Allowing for the 90-day total investment horizon Foot Locker is expected to generate 310.76 times less return on investment than Digital Brands. But when comparing it to its historical volatility, Foot Locker is 41.69 times less risky than Digital Brands. It trades about 0.02 of its potential returns per unit of risk. Digital Brands Group is currently generating about 0.16 of returns per unit of risk over similar time horizon. If you would invest  596.00  in Digital Brands Group on September 1, 2024 and sell it today you would earn a total of  1,064  from holding Digital Brands Group or generate 178.52% return on investment over 90 days.
Time Period3 Months [change]
DirectionMoves Against 
StrengthInsignificant
Accuracy63.17%
ValuesDaily Returns

Foot Locker  vs.  Digital Brands Group

 Performance 
       Timeline  
Foot Locker 

Risk-Adjusted Performance

0 of 100

 
Weak
 
Strong
Very Weak
Over the last 90 days Foot Locker has generated negative risk-adjusted returns adding no value to investors with long positions.
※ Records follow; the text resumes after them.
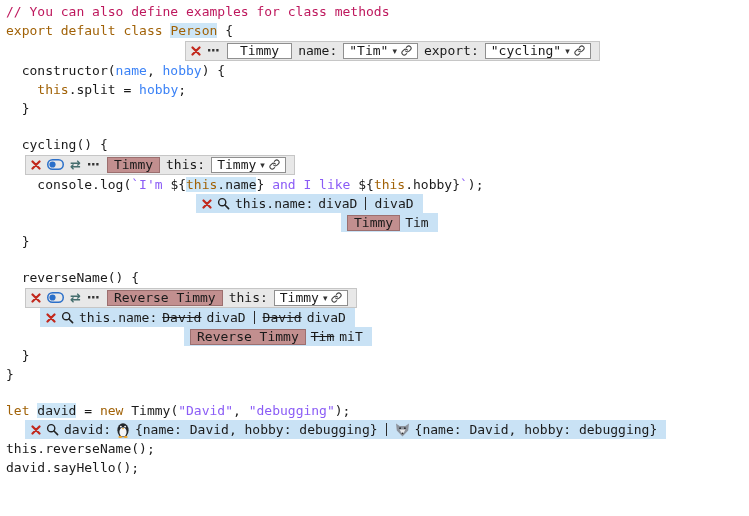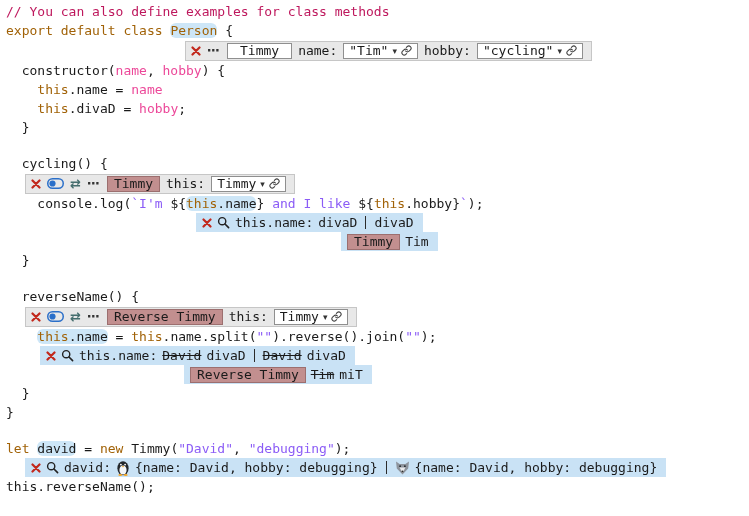--- a/index.html
+++ b/index.html
@@ -1,24 +1,24 @@
 <!DOCTYPE html>
 <html><head>
 <meta charset="utf-8">
 <style>
   *{box-sizing:border-box;margin:0;padding:0}
   html,body{width:749px;height:516px;overflow:hidden}
   body{background:#ffffff;font-family:"DejaVu Sans Mono","DejaVu Sans",monospace;font-size:13px;color:#1a1a1a;padding:2px 0 0 6px}
   .line{height:19px;line-height:19px;white-space:pre}
   .blank{height:17px}
   .kw{color:#a16207}
-  .param{color:#ec4899}
+  .param{color:#3b82f6}
   .str{color:#8b5cf6}
   .comment{color:#be185d}
-  .hl{background:#cde6f7;border-radius:6px}
+  .hl{background:#cde6f7;border-radius:0}
   .wrow{height:21px;display:flex;align-items:center;white-space:pre}
   .widget{display:inline-flex;align-items:center;gap:6px;background:#e8e8e8;border:1px solid #c6c6c6;height:20px;padding:0 8px 0 5px}
   .prow{height:19px;display:flex;align-items:flex-start;white-space:pre}
   .probe{display:inline-flex;align-items:center;gap:5px;background:#c9e2f5;height:19px;padding:0 9px 0 6px}
   .pill{display:inline-flex;align-items:center;background:#c28f8f;border:1px solid #9c6f6f;height:16px;padding:0 6px}
   .namebox{display:inline-flex;align-items:center;justify-content:center;background:#fff;border:1px solid #8f8f8f;height:16px;padding:0 12px}
   .dd{display:inline-flex;align-items:center;gap:4px;background:#fff;border:1px solid #8f8f8f;height:16px;padding:0 5px}
   .caret{font-size:9px;color:#333;font-family:"DejaVu Sans",sans-serif}
   .more{font-weight:bold;color:#333;letter-spacing:1px;font-family:"DejaVu Sans",sans-serif}
   .swap{color:#456e6e;font-weight:bold;font-family:"DejaVu Sans",sans-serif}
@@ -44,35 +44,34 @@
       <span class="namebox">Timmy</span>
       <span>name:</span>
       <span class="dd">
         <span>"Tim"</span>
         <span class="caret">▾</span>
         <span class="ibtn"><svg width="11" height="11" viewBox="0 0 24 24">
               <path d="M10 13a5 5 0 0 0 7.54.54l3-3a5 5 0 0 0-7.07-7.07l-1.72 1.71" stroke="#444" stroke-width="2.4" fill="none" stroke-linecap="round"></path>
               <path d="M14 11a5 5 0 0 0-7.54-.54l-3 3a5 5 0 0 0 7.07 7.07l1.71-1.71" stroke="#444" stroke-width="2.4" fill="none" stroke-linecap="round"></path>
             </svg></span>
       </span>
-      <span>hobby:</span>
+      <span>export:</span>
       <span class="dd">
         <span>"cycling"</span>
         <span class="caret">▾</span>
         <span class="ibtn"><svg width="11" height="11" viewBox="0 0 24 24">
               <path d="M10 13a5 5 0 0 0 7.54.54l3-3a5 5 0 0 0-7.07-7.07l-1.72 1.71" stroke="#444" stroke-width="2.4" fill="none" stroke-linecap="round"></path>
               <path d="M14 11a5 5 0 0 0-7.54-.54l-3 3a5 5 0 0 0 7.07 7.07l1.71-1.71" stroke="#444" stroke-width="2.4" fill="none" stroke-linecap="round"></path>
             </svg></span>
       </span>
     </div>
   </div>
 
   <div class="line"><span>  constructor(</span><span class="param">name</span><span>, </span><span class="param">hobby</span><span>) {</span></div>
-  <div class="line"><span>    </span><span class="kw">this</span><span>.name = </span><span class="param">name</span></div>
-  <div class="line"><span>    </span><span class="kw">this</span><span>.divaD = </span><span class="param">hobby</span><span>;</span></div>
+  <div class="line"><span>    </span><span class="kw">this</span><span>.split = </span><span class="param">hobby</span><span>;</span></div>
   <div class="line"><span>  }</span></div>
 
   <div class="line blank"></div>
 
   <div class="line"><span>  cycling() {</span></div>
 
   <div class="wrow" style="margin-left:19px">
     <div class="widget">
       <span class="ibtn"><svg width="10" height="10" viewBox="0 0 10 10">
             <path d="M1.5 1.5 L8.5 8.5 M8.5 1.5 L1.5 8.5" stroke="#c2281c" stroke-width="2.2" stroke-linecap="round" fill="none"></path>
@@ -143,21 +142,20 @@
         <span>Timmy</span>
         <span class="caret">▾</span>
         <span class="ibtn"><svg width="11" height="11" viewBox="0 0 24 24">
               <path d="M10 13a5 5 0 0 0 7.54.54l3-3a5 5 0 0 0-7.07-7.07l-1.72 1.71" stroke="#444" stroke-width="2.4" fill="none" stroke-linecap="round"></path>
               <path d="M14 11a5 5 0 0 0-7.54-.54l-3 3a5 5 0 0 0 7.07 7.07l1.71-1.71" stroke="#444" stroke-width="2.4" fill="none" stroke-linecap="round"></path>
             </svg></span>
       </span>
     </div>
   </div>
 
-  <div class="line"><span>    </span><span class="hl"><span class="kw">this</span><span>.name</span></span><span> = </span><span class="kw">this</span><span>.name.split(</span><span class="str">""</span><span>).reverse().join(</span><span class="str">""</span><span>);</span></div>
 
   <div class="prow" style="margin-left:34px">
     <div class="probe">
       <span class="ibtn"><svg width="10" height="10" viewBox="0 0 10 10">
             <path d="M1.5 1.5 L8.5 8.5 M8.5 1.5 L1.5 8.5" stroke="#c2281c" stroke-width="2.2" stroke-linecap="round" fill="none"></path>
           </svg></span>
       <span class="ibtn"><svg width="13" height="13" viewBox="0 0 13 13">
             <circle cx="5.2" cy="5.2" r="3.6" stroke="#222" stroke-width="1.4" fill="none"></circle>
             <path d="M8 8 L11.6 11.6" stroke="#222" stroke-width="1.6" stroke-linecap="round"></path>
           </svg></span>
@@ -210,14 +208,15 @@
             <polygon points="4.6,6.5 10.4,6.5 7.5,12.2" fill="#e9eaec"></polygon>
             <circle cx="7.5" cy="10.6" r="1" fill="#2b2b2b"></circle>
             <circle cx="5.1" cy="5.2" r="0.9" fill="#23272b"></circle>
             <circle cx="9.9" cy="5.2" r="0.9" fill="#23272b"></circle>
           </svg></span>
       <span>{name: David, hobby: debugging}</span>
     </div>
   </div>
 
   <div class="line"><span>this.reverseName();</span></div>
+  <div class="line"><span>david.sayHello();</span></div>
 
 </div>
 
 </body></html>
Despite latest fragile performance, the Stock's essential indicators remain persistent and the latest mess on Wall Street may also be a sign of long-standing gains for the company institutional investors.
Digital Brands Group 

Risk-Adjusted Performance

9 of 100

 
Weak
 
Strong
OK
Compared to the overall equity markets, risk-adjusted returns on investments in Digital Brands Group are ranked lower than 9 (%) of all global equities and portfolios over the last 90 days. In spite of fairly inconsistent forward indicators, Digital Brands showed solid returns over the last few months and may actually be approaching a breakup point.

Foot Locker and Digital Brands Volatility Contrast

   Predicted Return Density   
       Returns  

Pair Trading with Foot Locker and Digital Brands

The main advantage of trading using opposite Foot Locker and Digital Brands positions is that it hedges away some unsystematic risk. Because of two separate transactions, even if Foot Locker position performs unexpectedly, Digital Brands can make up some of the losses. Pair trading also minimizes risk from directional movements in the market. For example, if an entire industry or sector drops because of unexpected headlines, the short position in Digital Brands will offset losses from the drop in Digital Brands' long position.
The idea behind Foot Locker and Digital Brands Group pairs trading is to make the combined position market-neutral, meaning the overall market's direction will not affect its win or loss (or potential downside or upside). This can be achieved by designing a pairs trade with two highly correlated stocks or equities that operate in a similar space or sector, making it possible to obtain profits through simple and relatively low-risk investment.
Check out your portfolio center.
Note that this page's information should be used as a complementary analysis to find the right mix of equity instruments to add to your existing portfolios or create a brand new portfolio. You can also try the Bonds Directory module to find actively traded corporate debentures issued by US companies.